Apart from the oral evidence of P.W.I, Ex.A-22 dated 13.1.92 shows that she was paid a sum of Rs. 3,608 towards salary prior to her death. Considering the fact that the deceased was aged about 27, un-married and the claimants aged about 58 and 64 respectively, we can safely fix the proper multiplier as 7. Now we have to find out proper multiplicand as borne out by Ex.A-22 as well as the oral evidence of P.W. 1 to the fact that in the absence of male child, the deceased daughter was looking after their comforts, it is but proper the deceased would have contributed Rs. 2000 per month to her parents atleast for a period of seven years. In the light of the multiplier and multiplicand fixed above, the pecuniary loss would come to Rs. 1,68,000. Since we have applied the reasonable multiplier and multiplicand, there is no need to deduct any amount towards uncertainty of life and lumpsum payment. Learned counsel for the appellants has also cited Hardeo Kaur v. Rajasthan State Transport Corporation, in order to show that there should not be any deduction on account of lumpsum payment. Since we have applied and followed the principles enunciated by the Supreme Court in the said decision in General Manager, Kerala State Road Transport Corporation v. Susamma Thomas, 1994 A.C.J. 1, we have not deducted any amount either for lumpsum payment or uncertainty of life. Hence, it is unnecessary to consider the decision cited supra.
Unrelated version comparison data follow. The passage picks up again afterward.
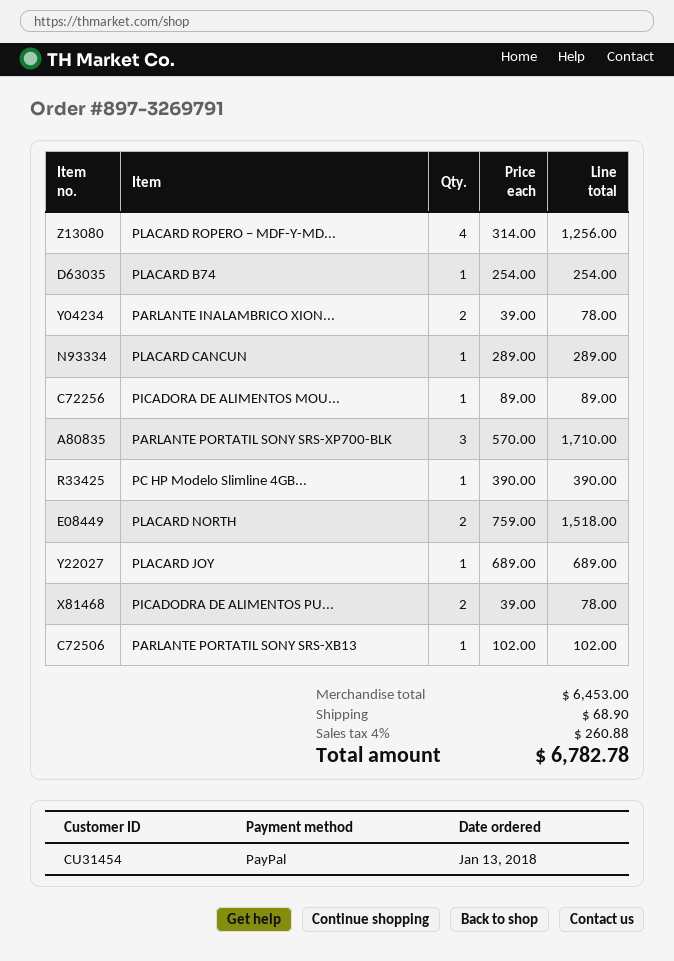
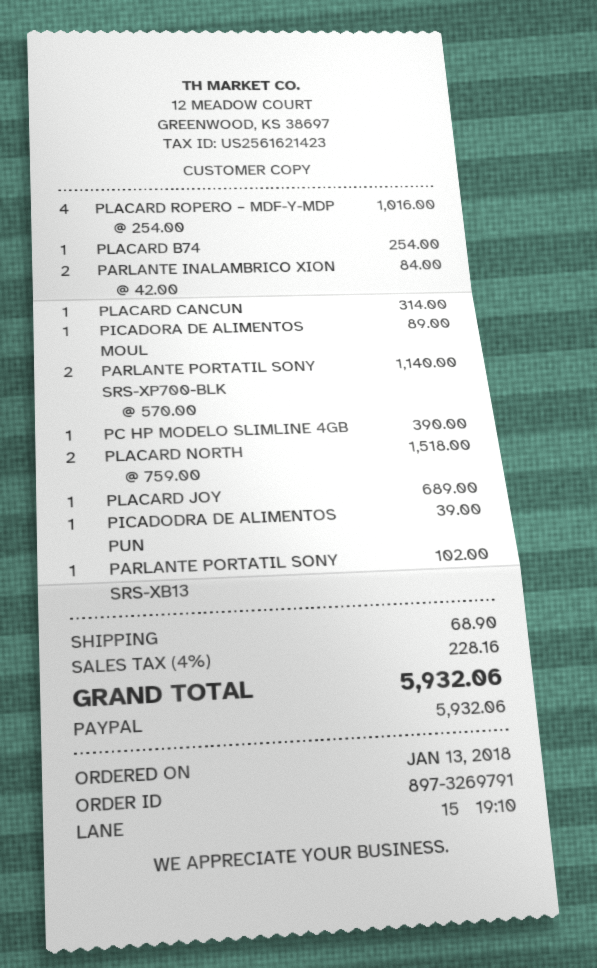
PLACARD ROPERO – MDF-Y-MD...: 4 x 314.00 = 1256.00 -> 4 x 254.00 = 1016.00
PARLANTE INALAMBRICO XION...: 2 x 39.00 = 78.00 -> 2 x 42.00 = 84.00
PLACARD CANCUN: 1 x 289.00 = 289.00 -> 1 x 314.00 = 314.00
PARLANTE PORTATIL SONY SRS-XP700-BLK: 3 x 570.00 = 1710.00 -> 2 x 570.00 = 1140.00
PICADODRA DE ALIMENTOS PU...: 2 x 39.00 = 78.00 -> 1 x 39.00 = 39.00
tax: 4% = 260.88 -> 4% = 228.16
total: 6782.78 -> 5932.06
10. With regard to the claim under medical expenses, the appellants have claimed a sum of Rs. 20,000 for which, they have filed Exs.A-2 to A-16. P.W. 1 has also deposed the various expenses spent by them at Vellore during the treatment between 14.3.89 and 23.3.89. However, the Tribunal has pointed out that as per Exs.A-2 to A-16, the total expenditure is only Rs. 8,691. Considering the fact that the deceased was taken to Vellore from Salem immediately after the accident on 14.3.89, the expenses regarding the claimants both for lodging and boarding at Vellore, the Tribunal fixed a sum of Rs. 25,000 altogether. In the absence of positive evidence for Rs. 25,000 in the interests of justice, we fix a sum of Rs. 15,000 towards those expenses. Even though, the claimants have prayed for a sum of Rs. 25,000 towards pain and suffering, the Tribunal failed to consider the above claim. In this regard, it is to be noted that from 14.3.89 to 23.3.89 the deceased was in the hospital with severe injuries. Both the parents i.e., claimants were also with the side of the injured till her death on 23.3.89. So in considering the above fact, it is but proper a reasonable amount has to be fixed towards pain and suffering, for which, we quantify a sum of Rs. 17,000 . Net result, the appellants are entitled for a compensation of Rs. 2,00,000 which is reasonable any just compensation. Moreover, there is no opposition by any of the respondents.

11. Under these circumstances, we enhance the compensation from Rs. 1,55,000 to Rs. 2,00,000 with interest at 12 per cent from the date of petition. Accordingly, the Civil Miscellaneous Appeal is allowed in part. There will be no order as to costs.